Cyrano y el Negro conocen la noche de la capital

La luz del sol me cegó el viernes a mediodía a la salida del edificio Sevilla-2. En realidad, era como una llamada del Cielo. Una voz lejana me decía: «Aprovecha esta tarde para no hacer nada y emborráchate con tus amigos». Mi garganta estaba seca después de tanto trabajar; mi corbata me asfixiaba a pesar de quedar holgada y el móvil amenazaba con sonar para darme más trabajo. Entonces me acordé de Michael Douglas en «Un día de furia» y, antes de cometer una locura, preferí hacer caso a esa voz lejana que, en realidad, procedía de mi teléfono móvil que se había descolgado por sí solo en el bolsillo ante una llamada del Negro. «Tío, ¿qué coño haces con el teléfono? Llevo media hora escuchando tus gilipolleces. ¿Me dices de una vez si te vienes a emborracharte conmigo o no?», soltó, suavemente, mi amigo del alma. La jugada podía ser perfecta, pensé: «comida en casa de mi madre para no ensuciar la cocina de mi piso y, de paso, cumplir con los trámites familiares, -es broma, mami, no te enfades-, apago el teléfono hasta el lunes y me dejo llevar por la tarde». Así lo hice. Javi se encargó de ponernos muchas copas en Bramante. Muchísimas. Cyrano, el Negro y yo, hicimos el resto: beber. Por la noche empalmamos y nos fuimos a cenar al VIPS. Al Negro le gustan mucho estos sitios que en nada se parecen a las tascas de sus amores. Aunque eso de no encontrar alitas de pollo grasientas y un litro para beber directamente, le desconcierta mucho. Echa de menos ese aire cañí de la tiza en la oreja.

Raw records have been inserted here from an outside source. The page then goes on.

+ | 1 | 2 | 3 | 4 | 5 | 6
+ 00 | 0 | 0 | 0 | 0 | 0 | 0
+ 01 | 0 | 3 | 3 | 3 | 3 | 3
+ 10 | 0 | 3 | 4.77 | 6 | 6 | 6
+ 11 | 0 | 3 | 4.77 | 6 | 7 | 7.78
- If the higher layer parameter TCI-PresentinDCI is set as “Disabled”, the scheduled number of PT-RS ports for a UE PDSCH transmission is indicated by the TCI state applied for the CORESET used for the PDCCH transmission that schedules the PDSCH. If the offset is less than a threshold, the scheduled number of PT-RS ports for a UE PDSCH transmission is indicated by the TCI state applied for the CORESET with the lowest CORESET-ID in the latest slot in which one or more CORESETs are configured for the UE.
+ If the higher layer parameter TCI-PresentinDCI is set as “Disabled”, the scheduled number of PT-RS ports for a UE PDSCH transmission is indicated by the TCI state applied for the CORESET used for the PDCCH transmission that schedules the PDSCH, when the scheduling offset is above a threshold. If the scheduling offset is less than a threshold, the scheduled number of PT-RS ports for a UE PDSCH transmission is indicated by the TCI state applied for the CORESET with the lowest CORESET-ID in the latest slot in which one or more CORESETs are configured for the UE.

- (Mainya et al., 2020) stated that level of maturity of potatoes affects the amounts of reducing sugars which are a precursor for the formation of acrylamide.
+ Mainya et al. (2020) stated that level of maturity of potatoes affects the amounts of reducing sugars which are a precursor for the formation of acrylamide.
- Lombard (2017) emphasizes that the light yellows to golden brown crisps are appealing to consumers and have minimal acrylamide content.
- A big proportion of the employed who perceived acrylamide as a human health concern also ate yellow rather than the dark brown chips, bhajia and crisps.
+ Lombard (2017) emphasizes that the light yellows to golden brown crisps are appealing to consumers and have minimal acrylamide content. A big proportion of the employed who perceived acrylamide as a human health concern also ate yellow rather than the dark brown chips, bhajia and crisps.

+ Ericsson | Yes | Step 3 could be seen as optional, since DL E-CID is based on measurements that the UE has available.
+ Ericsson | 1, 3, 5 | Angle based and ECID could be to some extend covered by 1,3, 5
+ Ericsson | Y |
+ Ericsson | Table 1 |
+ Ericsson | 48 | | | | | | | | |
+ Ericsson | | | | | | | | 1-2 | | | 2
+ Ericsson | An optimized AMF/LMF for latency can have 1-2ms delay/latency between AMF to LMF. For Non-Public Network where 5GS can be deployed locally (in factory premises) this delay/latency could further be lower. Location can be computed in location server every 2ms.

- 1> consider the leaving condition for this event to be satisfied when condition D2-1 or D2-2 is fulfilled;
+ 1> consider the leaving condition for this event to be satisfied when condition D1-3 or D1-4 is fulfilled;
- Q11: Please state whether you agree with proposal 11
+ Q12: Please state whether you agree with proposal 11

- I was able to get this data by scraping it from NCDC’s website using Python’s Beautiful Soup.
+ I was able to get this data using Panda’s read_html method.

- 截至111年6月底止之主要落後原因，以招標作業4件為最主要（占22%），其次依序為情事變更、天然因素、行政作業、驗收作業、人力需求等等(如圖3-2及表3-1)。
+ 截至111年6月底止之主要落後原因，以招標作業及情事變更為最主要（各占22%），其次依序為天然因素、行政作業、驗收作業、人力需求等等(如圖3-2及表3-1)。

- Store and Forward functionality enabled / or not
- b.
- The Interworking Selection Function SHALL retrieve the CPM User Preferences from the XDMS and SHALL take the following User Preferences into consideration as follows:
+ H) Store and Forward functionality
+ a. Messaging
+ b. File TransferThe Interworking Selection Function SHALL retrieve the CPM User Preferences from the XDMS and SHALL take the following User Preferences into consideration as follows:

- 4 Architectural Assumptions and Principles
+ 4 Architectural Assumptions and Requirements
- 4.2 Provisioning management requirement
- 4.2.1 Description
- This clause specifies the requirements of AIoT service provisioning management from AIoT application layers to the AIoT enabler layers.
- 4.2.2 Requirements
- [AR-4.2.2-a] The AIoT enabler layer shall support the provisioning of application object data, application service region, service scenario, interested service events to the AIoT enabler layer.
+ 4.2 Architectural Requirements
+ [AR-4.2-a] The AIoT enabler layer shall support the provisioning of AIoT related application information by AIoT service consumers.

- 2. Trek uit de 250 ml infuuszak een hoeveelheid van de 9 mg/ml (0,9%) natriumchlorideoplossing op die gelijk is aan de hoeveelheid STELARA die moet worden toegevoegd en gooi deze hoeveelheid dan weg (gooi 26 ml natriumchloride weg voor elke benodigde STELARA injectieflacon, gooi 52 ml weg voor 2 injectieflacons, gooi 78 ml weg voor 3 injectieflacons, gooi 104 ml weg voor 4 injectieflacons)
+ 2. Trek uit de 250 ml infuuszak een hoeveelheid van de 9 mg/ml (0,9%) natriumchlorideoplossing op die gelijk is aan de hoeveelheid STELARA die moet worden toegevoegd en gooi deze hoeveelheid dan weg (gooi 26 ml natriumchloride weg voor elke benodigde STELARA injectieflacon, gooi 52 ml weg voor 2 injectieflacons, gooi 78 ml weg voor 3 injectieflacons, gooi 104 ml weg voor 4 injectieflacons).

Tras comer, nos fuimos al Azúcar de Cuba a bailar. Aquello está bien, aunque se hace real el estribillo de Mecano de «mucha niña mona, pero ninguna sola…». De todas forma íbamos en «rollito Chayanne» para bailar y nos lo pasamos bien pegaditos a las chicas más marchosas que, aunque no querían rollos, nos dejaron un sabor «sabrosón».